- [Exercise instructions]
Nothing outside the range is wanted. Repeat exactly the lines below from the one with "- Именно поэтому" through the one with "[Кемпбелл] прибрежных районов, наводнения и оползни).".

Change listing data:

▼▼▼

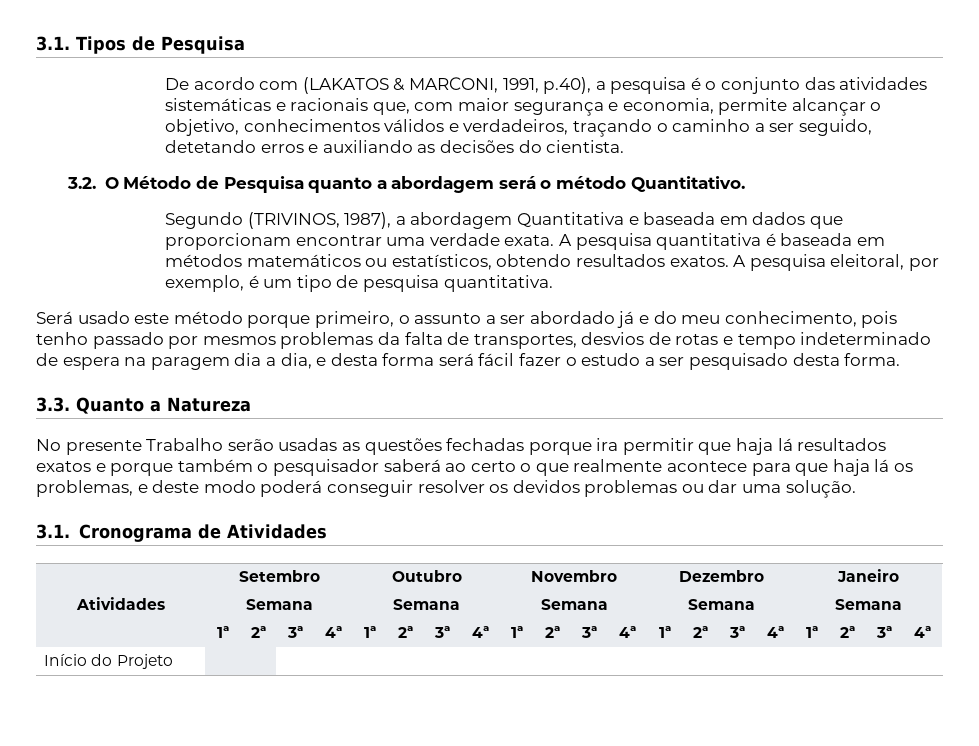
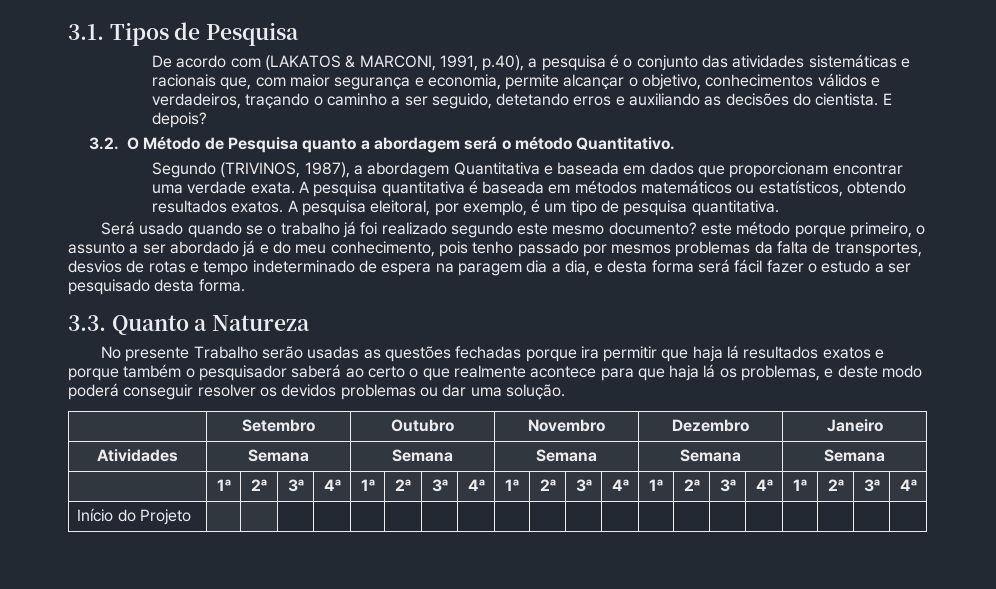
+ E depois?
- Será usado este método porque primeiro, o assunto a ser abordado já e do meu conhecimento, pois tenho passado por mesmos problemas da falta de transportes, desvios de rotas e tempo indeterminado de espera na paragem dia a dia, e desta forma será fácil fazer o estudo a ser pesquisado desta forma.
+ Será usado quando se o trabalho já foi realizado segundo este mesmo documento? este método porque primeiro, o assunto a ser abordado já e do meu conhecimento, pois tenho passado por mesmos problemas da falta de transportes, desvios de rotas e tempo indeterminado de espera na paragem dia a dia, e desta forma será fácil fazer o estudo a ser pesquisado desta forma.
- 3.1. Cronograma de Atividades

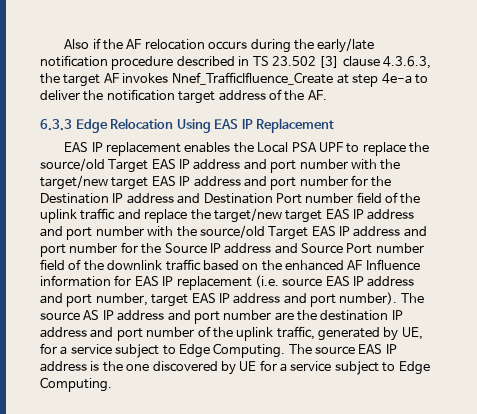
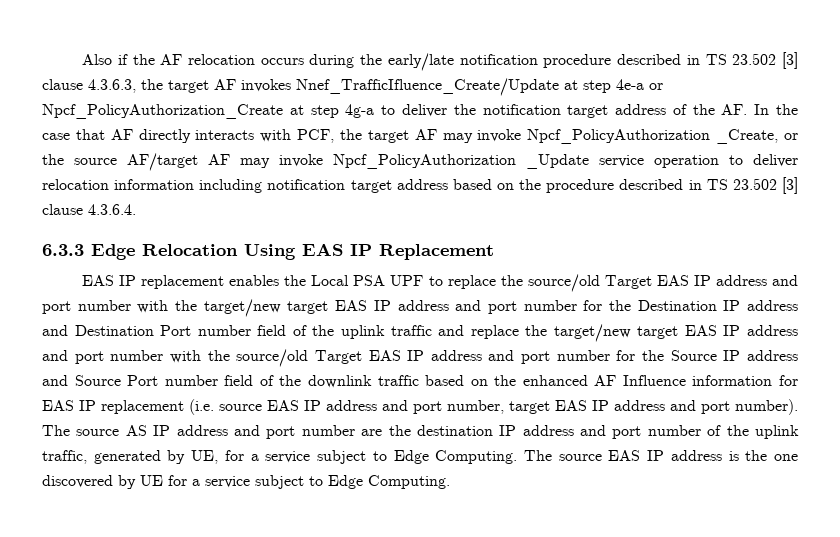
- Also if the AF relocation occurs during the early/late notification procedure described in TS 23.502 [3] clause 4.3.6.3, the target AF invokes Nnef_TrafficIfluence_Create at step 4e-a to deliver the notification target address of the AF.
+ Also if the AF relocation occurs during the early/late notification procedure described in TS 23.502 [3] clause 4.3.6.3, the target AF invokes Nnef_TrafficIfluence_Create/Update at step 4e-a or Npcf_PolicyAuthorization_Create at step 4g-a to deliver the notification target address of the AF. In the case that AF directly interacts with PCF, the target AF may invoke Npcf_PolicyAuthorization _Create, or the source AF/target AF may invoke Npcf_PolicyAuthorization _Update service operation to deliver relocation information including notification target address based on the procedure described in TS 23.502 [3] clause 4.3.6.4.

▲▲▲
▼▼▼

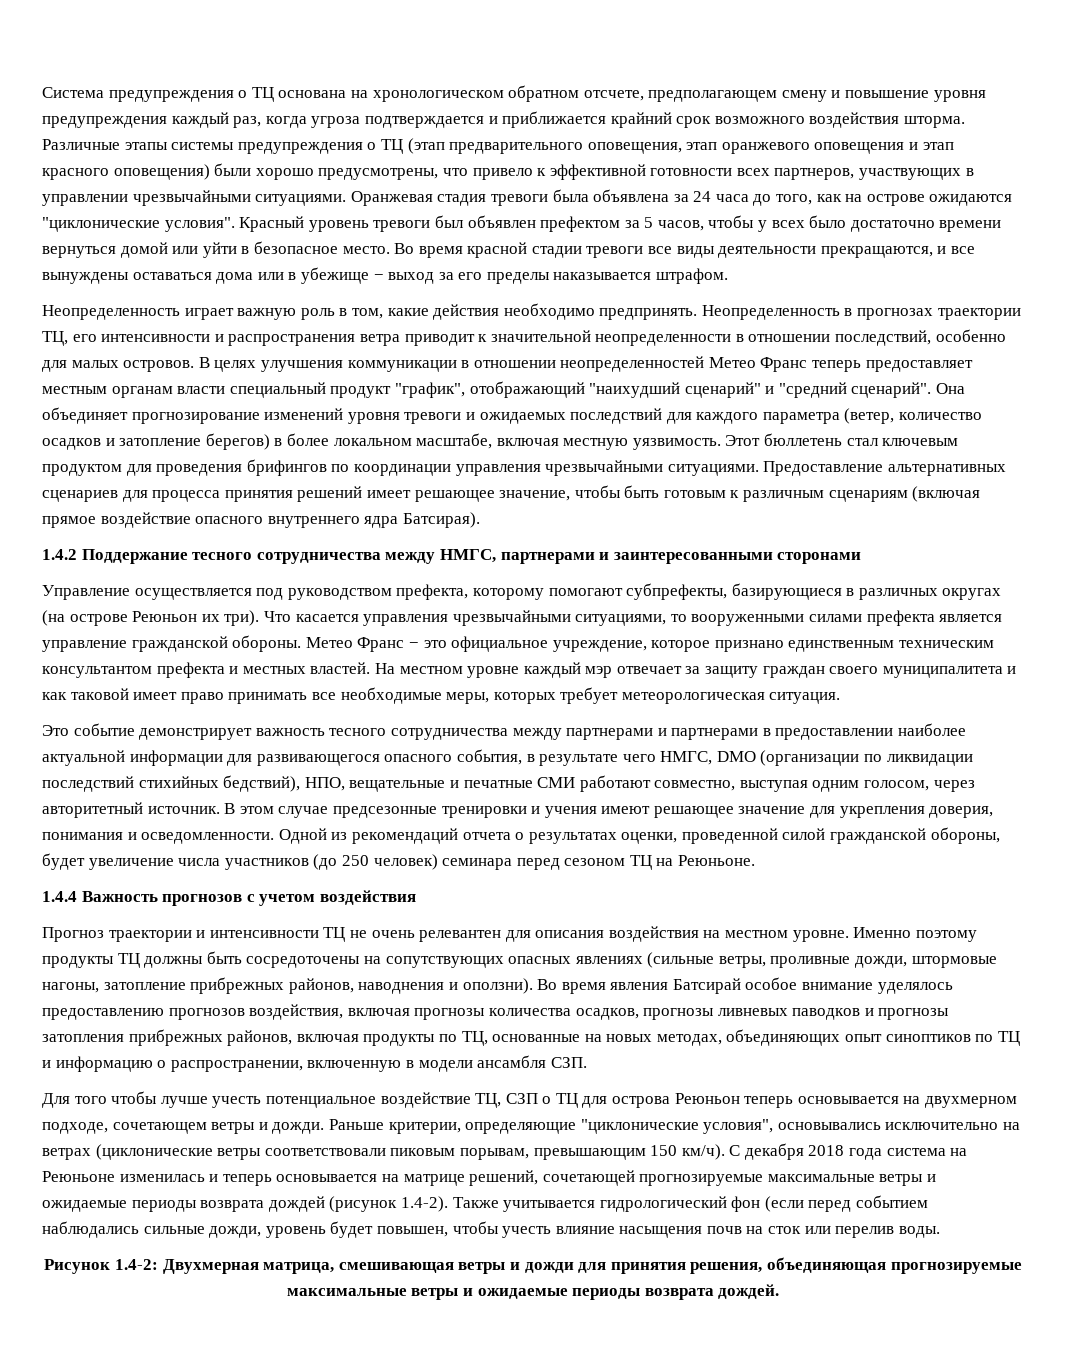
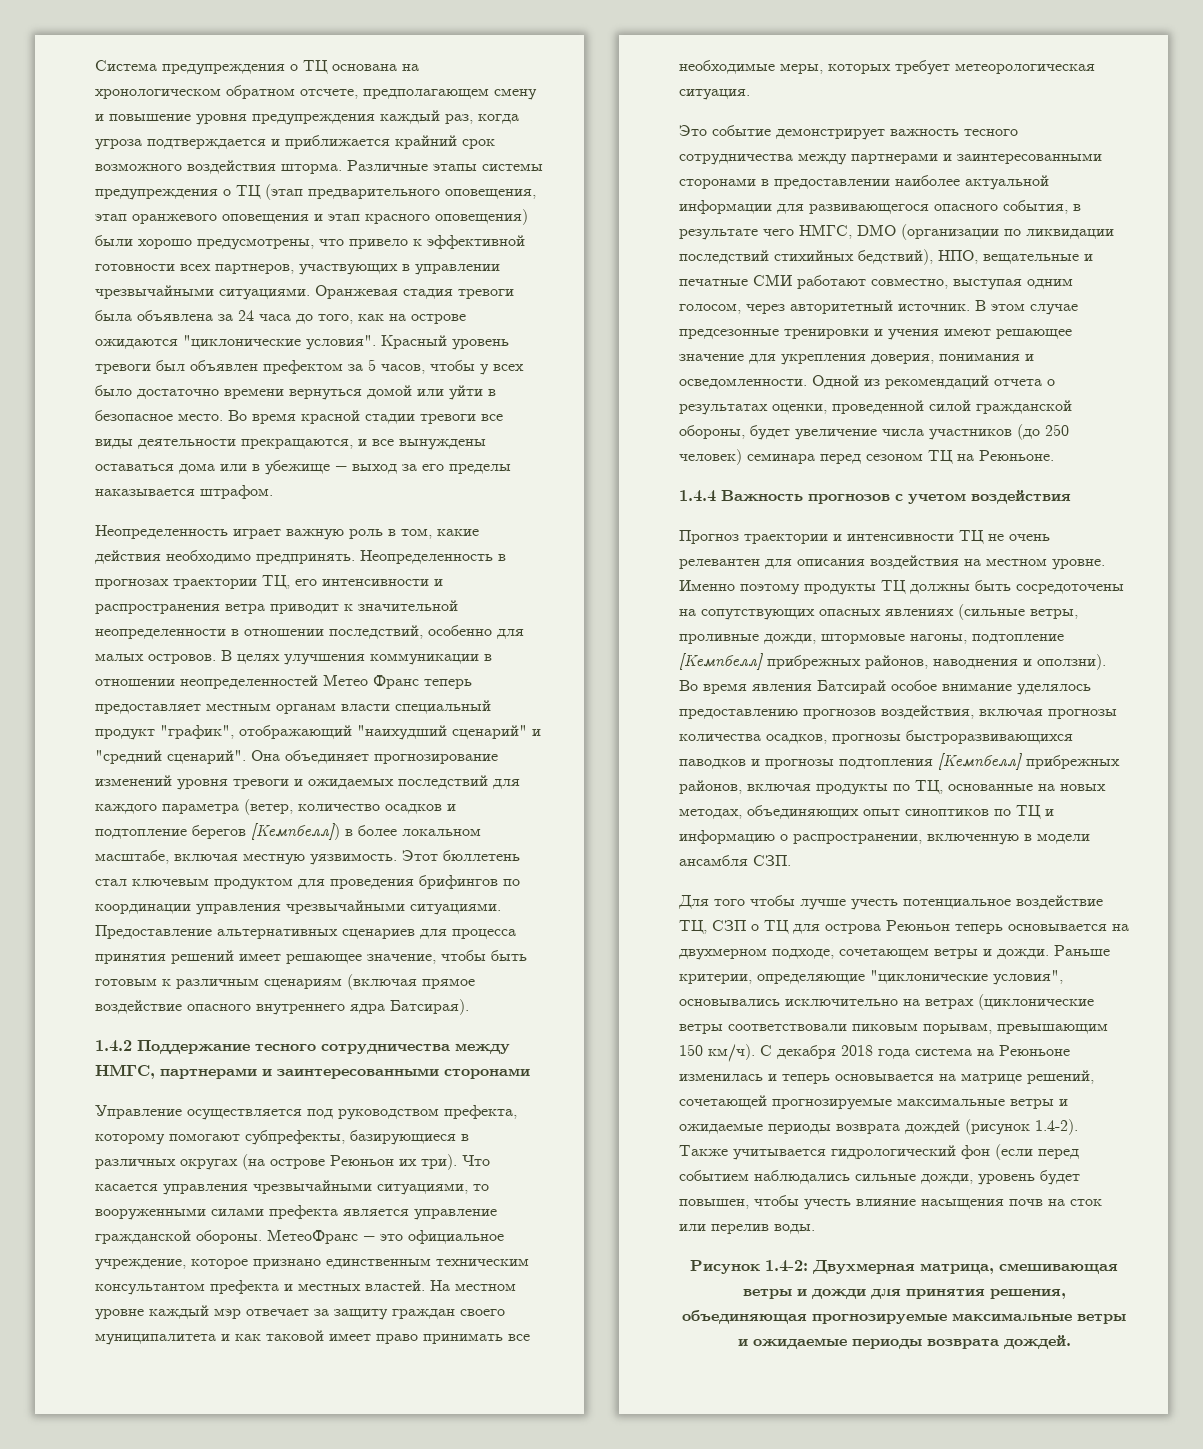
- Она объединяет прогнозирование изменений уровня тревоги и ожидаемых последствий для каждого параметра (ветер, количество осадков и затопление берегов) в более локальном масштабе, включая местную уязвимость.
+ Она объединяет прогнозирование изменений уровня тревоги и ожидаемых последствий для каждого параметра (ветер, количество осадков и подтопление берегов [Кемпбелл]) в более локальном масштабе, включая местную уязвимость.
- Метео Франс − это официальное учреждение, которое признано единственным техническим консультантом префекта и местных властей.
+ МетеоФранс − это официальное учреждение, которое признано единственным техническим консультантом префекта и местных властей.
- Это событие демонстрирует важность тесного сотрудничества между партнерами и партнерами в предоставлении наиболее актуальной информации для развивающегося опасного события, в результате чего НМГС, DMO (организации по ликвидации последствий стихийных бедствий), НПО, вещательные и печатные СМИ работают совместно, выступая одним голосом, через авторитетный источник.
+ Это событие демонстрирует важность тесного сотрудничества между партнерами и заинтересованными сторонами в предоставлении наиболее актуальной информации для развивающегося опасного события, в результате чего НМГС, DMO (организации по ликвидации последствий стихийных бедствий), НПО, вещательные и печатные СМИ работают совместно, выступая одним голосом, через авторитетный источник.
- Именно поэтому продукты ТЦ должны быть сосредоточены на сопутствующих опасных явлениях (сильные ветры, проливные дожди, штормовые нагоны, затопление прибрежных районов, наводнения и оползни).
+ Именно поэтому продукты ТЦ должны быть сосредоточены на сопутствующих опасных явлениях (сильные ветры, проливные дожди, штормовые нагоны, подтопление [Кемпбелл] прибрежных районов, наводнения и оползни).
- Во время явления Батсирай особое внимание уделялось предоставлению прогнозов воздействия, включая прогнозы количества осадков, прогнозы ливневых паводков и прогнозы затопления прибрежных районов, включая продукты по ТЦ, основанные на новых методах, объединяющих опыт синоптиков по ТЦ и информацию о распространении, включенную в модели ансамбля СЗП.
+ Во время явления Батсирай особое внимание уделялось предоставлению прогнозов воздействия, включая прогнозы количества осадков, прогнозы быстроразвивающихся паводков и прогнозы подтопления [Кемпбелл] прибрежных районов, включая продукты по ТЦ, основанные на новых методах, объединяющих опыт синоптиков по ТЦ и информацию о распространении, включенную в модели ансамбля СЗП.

▲▲▲

- [Worked solution]
- Именно поэтому продукты ТЦ должны быть сосредоточены на сопутствующих опасных явлениях (сильные ветры, проливные дожди, штормовые нагоны, затопление прибрежных районов, наводнения и оползни).
+ Именно поэтому продукты ТЦ должны быть сосредоточены на сопутствующих опасных явлениях (сильные ветры, проливные дожди, штормовые нагоны, подтопление [Кемпбелл] прибрежных районов, наводнения и оползни).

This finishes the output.